___ Provided material
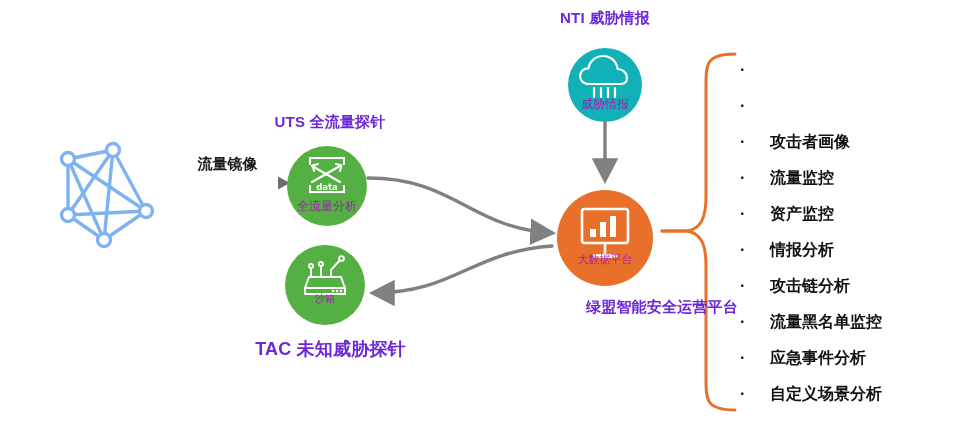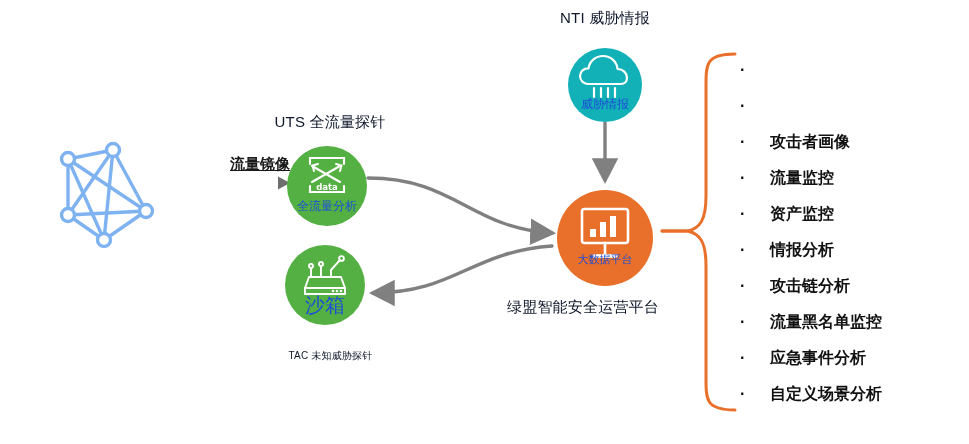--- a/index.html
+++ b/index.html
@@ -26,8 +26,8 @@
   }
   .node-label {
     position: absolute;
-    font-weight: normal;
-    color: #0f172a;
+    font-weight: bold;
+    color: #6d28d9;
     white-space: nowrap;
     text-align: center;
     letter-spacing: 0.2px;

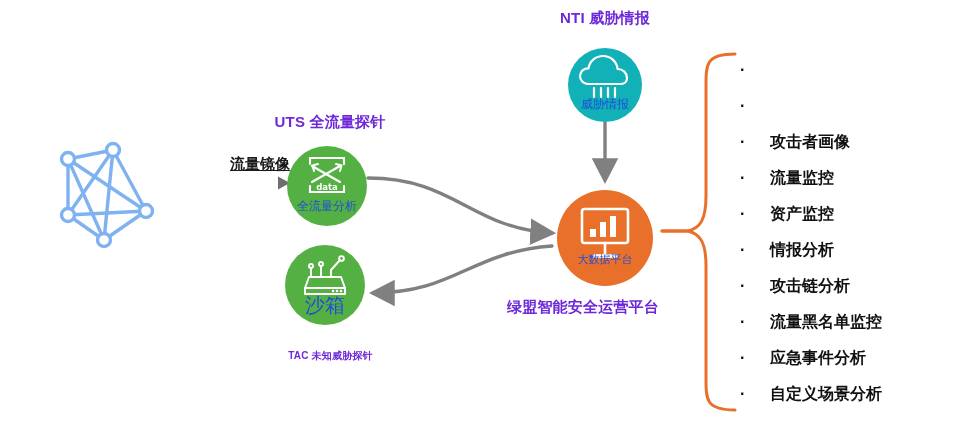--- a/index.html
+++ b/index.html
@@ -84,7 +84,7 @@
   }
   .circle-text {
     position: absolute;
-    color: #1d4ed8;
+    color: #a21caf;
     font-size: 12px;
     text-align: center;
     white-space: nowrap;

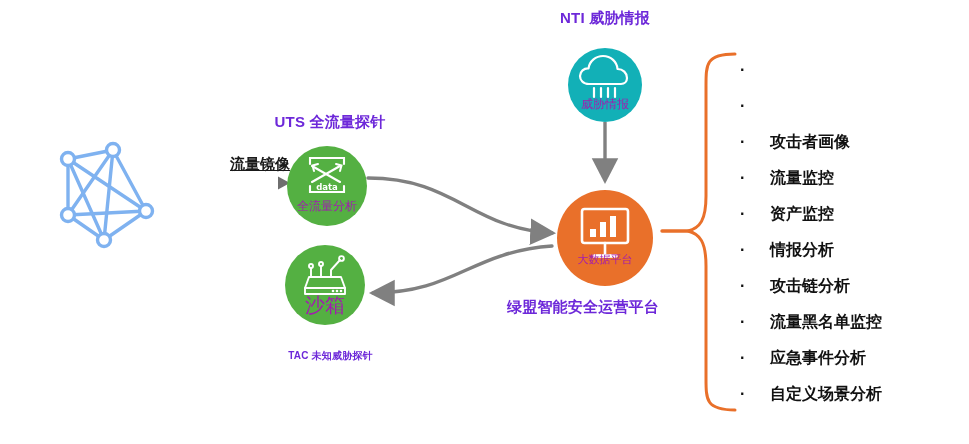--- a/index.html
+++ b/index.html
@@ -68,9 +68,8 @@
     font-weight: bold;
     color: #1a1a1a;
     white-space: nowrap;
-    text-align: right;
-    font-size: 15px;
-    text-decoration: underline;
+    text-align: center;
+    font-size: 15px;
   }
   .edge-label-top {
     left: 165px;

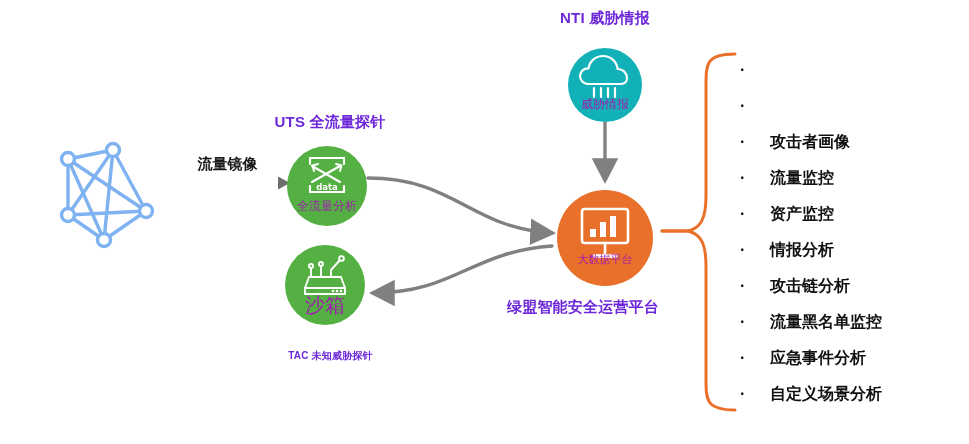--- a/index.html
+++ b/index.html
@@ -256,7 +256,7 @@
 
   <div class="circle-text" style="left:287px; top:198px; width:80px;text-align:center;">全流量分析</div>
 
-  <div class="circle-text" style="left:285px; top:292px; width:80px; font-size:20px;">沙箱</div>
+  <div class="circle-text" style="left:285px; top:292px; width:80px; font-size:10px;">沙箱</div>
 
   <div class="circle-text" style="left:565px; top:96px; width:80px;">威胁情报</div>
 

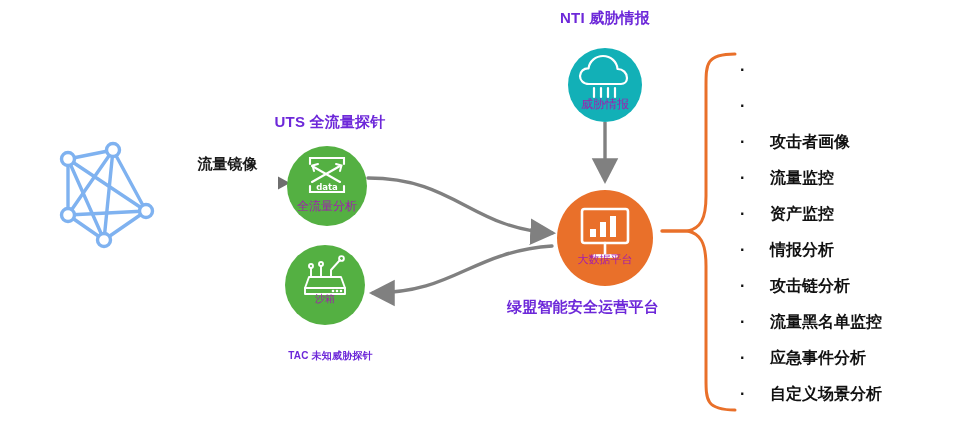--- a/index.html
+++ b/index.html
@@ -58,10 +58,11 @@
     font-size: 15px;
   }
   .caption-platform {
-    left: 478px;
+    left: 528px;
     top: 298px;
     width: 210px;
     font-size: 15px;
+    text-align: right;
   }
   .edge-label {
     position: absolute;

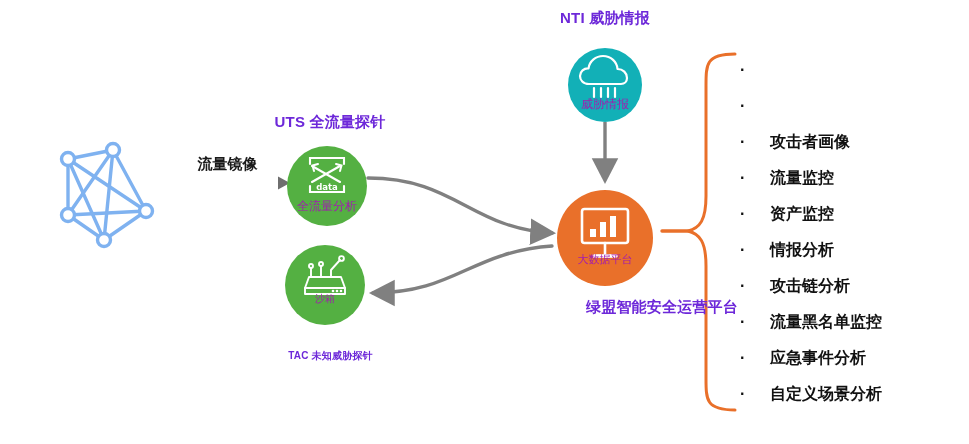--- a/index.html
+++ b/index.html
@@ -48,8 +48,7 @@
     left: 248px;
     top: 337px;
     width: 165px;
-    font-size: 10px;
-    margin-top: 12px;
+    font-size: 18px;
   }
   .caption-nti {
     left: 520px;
______
- _Exercise objective_:
Output the listing above exactly, excluding all pictures.

- _Solution_:
--- a/index.html
+++ b/index.html
@@ -26,8 +26,8 @@
   }
   .node-label {
     position: absolute;
-    font-weight: normal;
-    color: #0f172a;
+    font-weight: bold;
+    color: #6d28d9;
     white-space: nowrap;
     text-align: center;
     letter-spacing: 0.2px;

--- a/index.html
+++ b/index.html
@@ -84,7 +84,7 @@
   }
   .circle-text {
     position: absolute;
-    color: #1d4ed8;
+    color: #a21caf;
     font-size: 12px;
     text-align: center;
     white-space: nowrap;

--- a/index.html
+++ b/index.html
@@ -68,9 +68,8 @@
     font-weight: bold;
     color: #1a1a1a;
     white-space: nowrap;
-    text-align: right;
-    font-size: 15px;
-    text-decoration: underline;
+    text-align: center;
+    font-size: 15px;
   }
   .edge-label-top {
     left: 165px;

--- a/index.html
+++ b/index.html
@@ -256,7 +256,7 @@
 
   <div class="circle-text" style="left:287px; top:198px; width:80px;text-align:center;">全流量分析</div>
 
-  <div class="circle-text" style="left:285px; top:292px; width:80px; font-size:20px;">沙箱</div>
+  <div class="circle-text" style="left:285px; top:292px; width:80px; font-size:10px;">沙箱</div>
 
   <div class="circle-text" style="left:565px; top:96px; width:80px;">威胁情报</div>
 

--- a/index.html
+++ b/index.html
@@ -58,10 +58,11 @@
     font-size: 15px;
   }
   .caption-platform {
-    left: 478px;
+    left: 528px;
     top: 298px;
     width: 210px;
     font-size: 15px;
+    text-align: right;
   }
   .edge-label {
     position: absolute;

--- a/index.html
+++ b/index.html
@@ -48,8 +48,7 @@
     left: 248px;
     top: 337px;
     width: 165px;
-    font-size: 10px;
-    margin-top: 12px;
+    font-size: 18px;
   }
   .caption-nti {
     left: 520px;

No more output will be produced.